# vinyl lifting/ skin oil?



## motero (Mar 31, 2015)

hi ladies and gents,
have pressed a couple of hundred tshirts at this stage, various materials etc, today i had some pretty large designs that are intricate , so were very slow to weed, for the first time i had parts of the design lift,not stick properly, never happened before, i also pressed some less complicated designs after and they were fine, so, im wondering, if you spend a lot of time, with sweaty/natural oils from hands all over the vinyl, will this cause vinyl not to adhere properly?
thanks


----------



## motero (Mar 31, 2015)

nobody? : |


----------



## GHEENEE1 (Jan 8, 2007)

Wayne, I've never had oil from my skin affect adhesion. I use Siser products and never touch the adhesive side of the vinyl. I repress intricate designs 5 sec. at application temp. If your usig teflon or other protective sheet,it could give you a temp. drop.


----------



## margecam52 (Jun 10, 2012)

GHEENEE1 said:


> Wayne, I've never had oil from my skin affect adhesion. I use Siser products and never touch the adhesive side of the vinyl. I repress intricate designs 5 sec. at application temp. If your usig teflon or other protective sheet,it could give you a temp. drop.

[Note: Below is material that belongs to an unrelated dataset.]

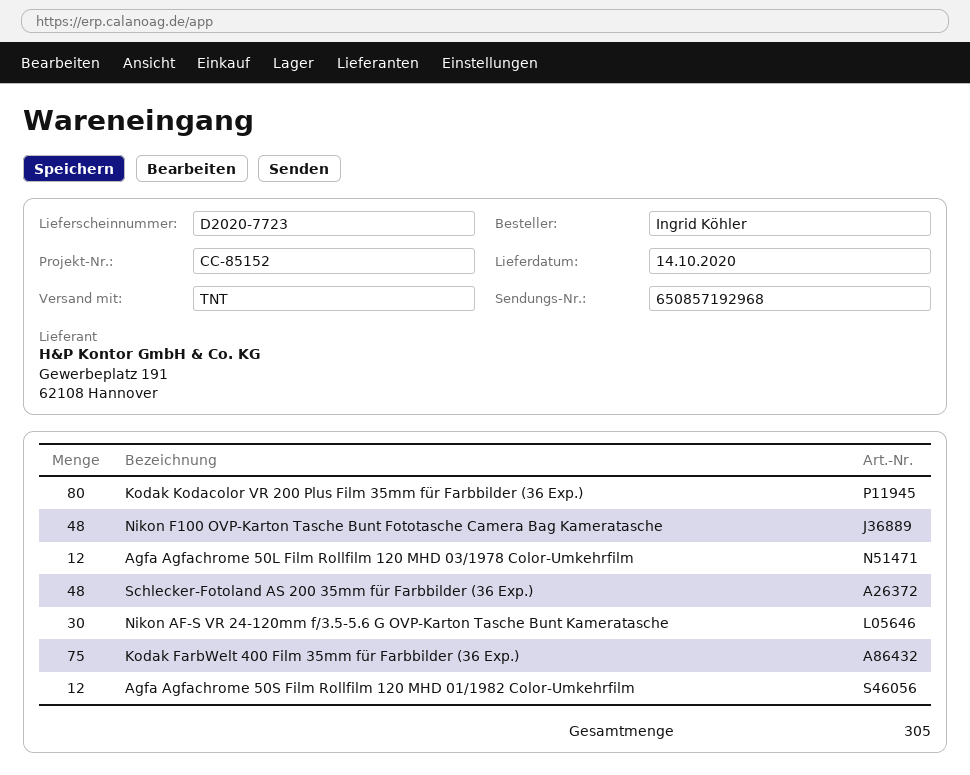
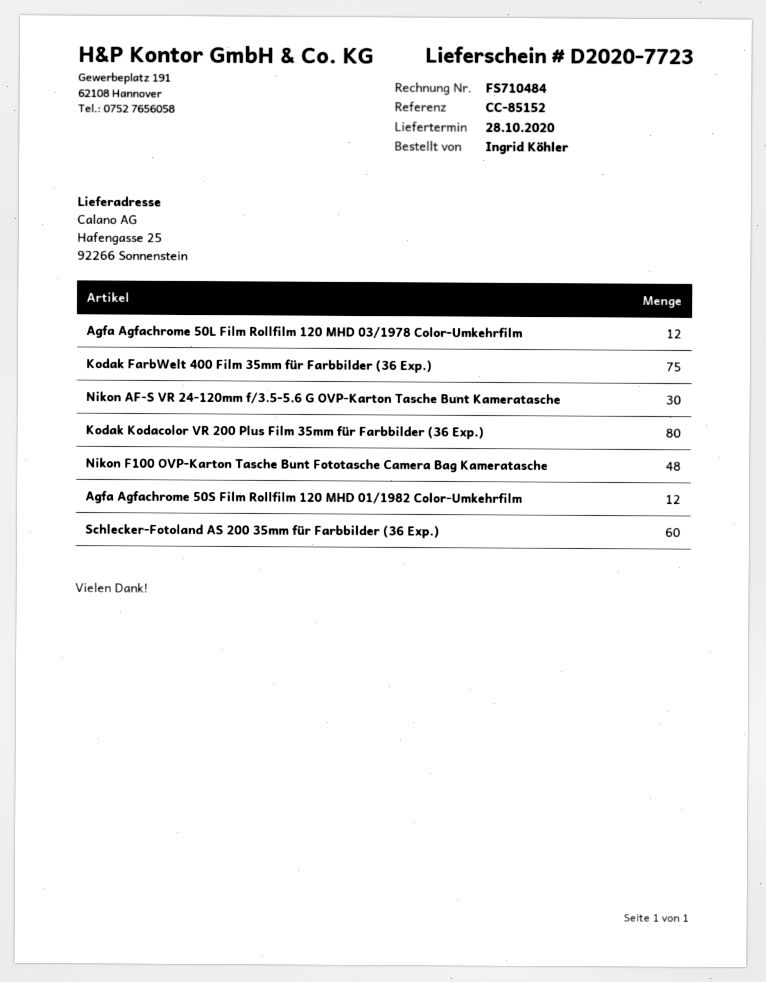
delivery date: 2020-10-14 -> 2020-10-28
Schlecker-Fotoland AS 200 35mm für Farbbilder (36 Exp.): 48 -> 60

This is probably one of my issues...the teflon sheet. I have had to give more time to some items. Thanks for the info, confirms my suspicions.


----------



## iainlondon (May 11, 2010)

I have had similar problems but only with the SUN Brand T shirts. I liked the feel of them so I bought a couple to try & I noticed that after washing the vinyl had lifted in places. I just stuck them back under the heat press & repressed them. They've probably had about half a dozen washes now and the vinyl appears to be staying on the shirts but obviously I cant expect my customers to repress a shirt after every wash. Funnily enough this particular brand of shirt takes the Laser Techni print very well....


----------